### [Extracted material]
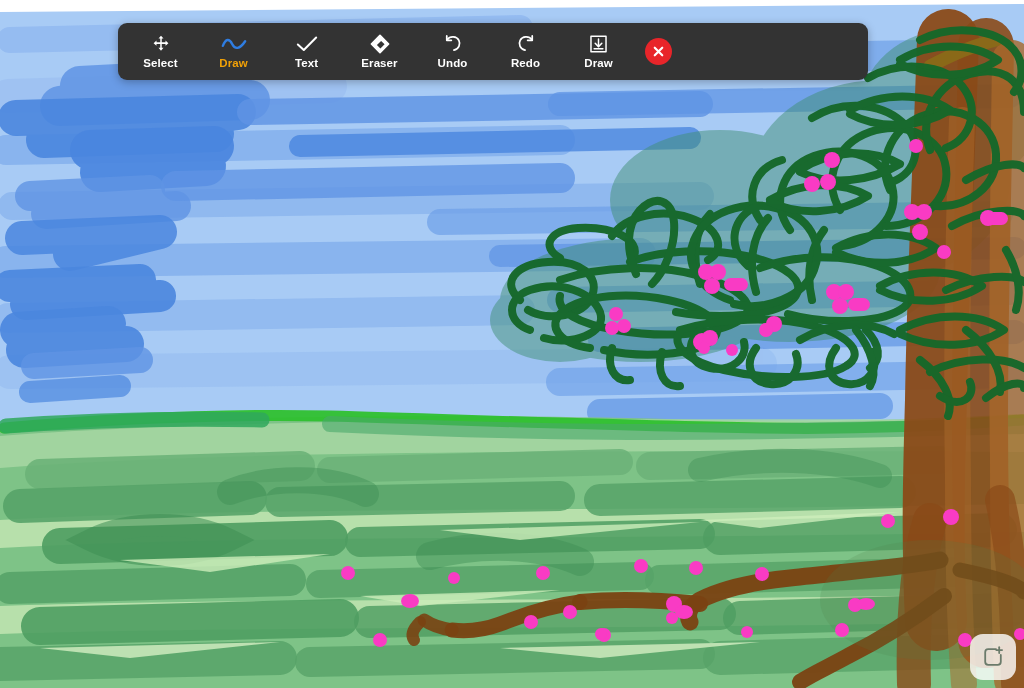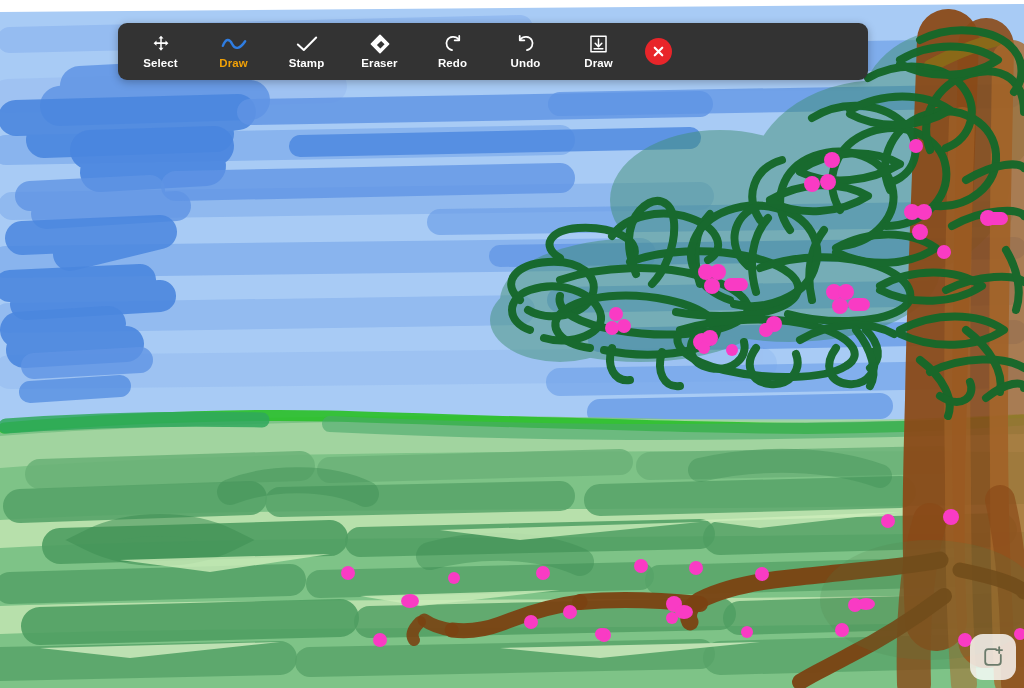--- a/index.html
+++ b/index.html
@@ -378,53 +378,53 @@
       </span>
       <span class="lbl">Draw</span>
     </div>
 
     <div class="tool">
       <span class="ico">
         <svg width="22" height="18" viewBox="0 0 24 18" fill="none" stroke="currentColor" stroke-width="2.2" stroke-linecap="round" stroke-linejoin="round">
           <path d="M2 9.5 L8.5 15.5 L22 2"></path>
         </svg>
       </span>
-      <span class="lbl">Stamp</span>
+      <span class="lbl">Text</span>
     </div>
 
 
     <div class="tool">
       <span class="ico">
         <svg width="22" height="22" viewBox="0 0 24 24" fill="none" stroke="currentColor" stroke-width="1.8" stroke-linejoin="round">
           <path d="M12 2.6 L21.4 12 L12 21.4 L2.6 12 Z" fill="currentColor"></path>
           <path d="M8.6 13.2 L13.2 8.6 L17 12.4 L12.4 17 Z" fill="#333333" stroke="none"></path>
         </svg>
       </span>
       <span class="lbl">Eraser</span>
     </div>
 
 
     <div class="tool">
       <span class="ico">
         <svg width="22" height="22" viewBox="0 0 24 24" fill="none" stroke="currentColor" stroke-width="1.9" stroke-linecap="round" stroke-linejoin="round">
+          <path d="M5.6 7.2 C9 2.8, 16 3.4, 18.4 8 C20.6 12.2, 18.2 17.6, 13 18.6"></path>
+          <path d="M5.2 3.2 L5.2 8 L10.2 8"></path>
+        </svg>
+      </span>
+      <span class="lbl">Undo</span>
+    </div>
+
+    <div class="tool">
+      <span class="ico">
+        <svg width="22" height="22" viewBox="0 0 24 24" fill="none" stroke="currentColor" stroke-width="1.9" stroke-linecap="round" stroke-linejoin="round">
           <path d="M18.4 7.2 C15 2.8, 8 3.4, 5.6 8 C3.4 12.2, 5.8 17.6, 11 18.6"></path>
           <path d="M18.8 3.2 L18.8 8 L13.8 8"></path>
         </svg>
       </span>
       <span class="lbl">Redo</span>
-    </div>
-
-    <div class="tool">
-      <span class="ico">
-        <svg width="22" height="22" viewBox="0 0 24 24" fill="none" stroke="currentColor" stroke-width="1.9" stroke-linecap="round" stroke-linejoin="round">
-          <path d="M5.6 7.2 C9 2.8, 16 3.4, 18.4 8 C20.6 12.2, 18.2 17.6, 13 18.6"></path>
-          <path d="M5.2 3.2 L5.2 8 L10.2 8"></path>
-        </svg>
-      </span>
-      <span class="lbl">Undo</span>
     </div>
 
 
     <div class="tool">
       <span class="ico">
         <svg width="21" height="22" viewBox="0 0 24 24" fill="none" stroke="currentColor" stroke-width="1.7" stroke-linecap="round" stroke-linejoin="round">
           <path d="M3.4 3.2h17.2v17.6H3.4z"></path>
           <path d="M12 6.4v8.4"></path>
           <path d="M8.2 11.2 L12 15 L15.8 11.2"></path>
           <path d="M7 17.4h10"></path>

### [Activity]
Could you return the whole listing exactly, images excluded?

### [Finished task]
--- a/index.html
+++ b/index.html
@@ -378,53 +378,53 @@
       </span>
       <span class="lbl">Draw</span>
     </div>
 
     <div class="tool">
       <span class="ico">
         <svg width="22" height="18" viewBox="0 0 24 18" fill="none" stroke="currentColor" stroke-width="2.2" stroke-linecap="round" stroke-linejoin="round">
           <path d="M2 9.5 L8.5 15.5 L22 2"></path>
         </svg>
       </span>
-      <span class="lbl">Stamp</span>
+      <span class="lbl">Text</span>
     </div>
 
 
     <div class="tool">
       <span class="ico">
         <svg width="22" height="22" viewBox="0 0 24 24" fill="none" stroke="currentColor" stroke-width="1.8" stroke-linejoin="round">
           <path d="M12 2.6 L21.4 12 L12 21.4 L2.6 12 Z" fill="currentColor"></path>
           <path d="M8.6 13.2 L13.2 8.6 L17 12.4 L12.4 17 Z" fill="#333333" stroke="none"></path>
         </svg>
       </span>
       <span class="lbl">Eraser</span>
     </div>
 
 
     <div class="tool">
       <span class="ico">
         <svg width="22" height="22" viewBox="0 0 24 24" fill="none" stroke="currentColor" stroke-width="1.9" stroke-linecap="round" stroke-linejoin="round">
+          <path d="M5.6 7.2 C9 2.8, 16 3.4, 18.4 8 C20.6 12.2, 18.2 17.6, 13 18.6"></path>
+          <path d="M5.2 3.2 L5.2 8 L10.2 8"></path>
+        </svg>
+      </span>
+      <span class="lbl">Undo</span>
+    </div>
+
+    <div class="tool">
+      <span class="ico">
+        <svg width="22" height="22" viewBox="0 0 24 24" fill="none" stroke="currentColor" stroke-width="1.9" stroke-linecap="round" stroke-linejoin="round">
           <path d="M18.4 7.2 C15 2.8, 8 3.4, 5.6 8 C3.4 12.2, 5.8 17.6, 11 18.6"></path>
           <path d="M18.8 3.2 L18.8 8 L13.8 8"></path>
         </svg>
       </span>
       <span class="lbl">Redo</span>
-    </div>
-
-    <div class="tool">
-      <span class="ico">
-        <svg width="22" height="22" viewBox="0 0 24 24" fill="none" stroke="currentColor" stroke-width="1.9" stroke-linecap="round" stroke-linejoin="round">
-          <path d="M5.6 7.2 C9 2.8, 16 3.4, 18.4 8 C20.6 12.2, 18.2 17.6, 13 18.6"></path>
-          <path d="M5.2 3.2 L5.2 8 L10.2 8"></path>
-        </svg>
-      </span>
-      <span class="lbl">Undo</span>
     </div>
 
 
     <div class="tool">
       <span class="ico">
         <svg width="21" height="22" viewBox="0 0 24 24" fill="none" stroke="currentColor" stroke-width="1.7" stroke-linecap="round" stroke-linejoin="round">
           <path d="M3.4 3.2h17.2v17.6H3.4z"></path>
           <path d="M12 6.4v8.4"></path>
           <path d="M8.2 11.2 L12 15 L15.8 11.2"></path>
           <path d="M7 17.4h10"></path>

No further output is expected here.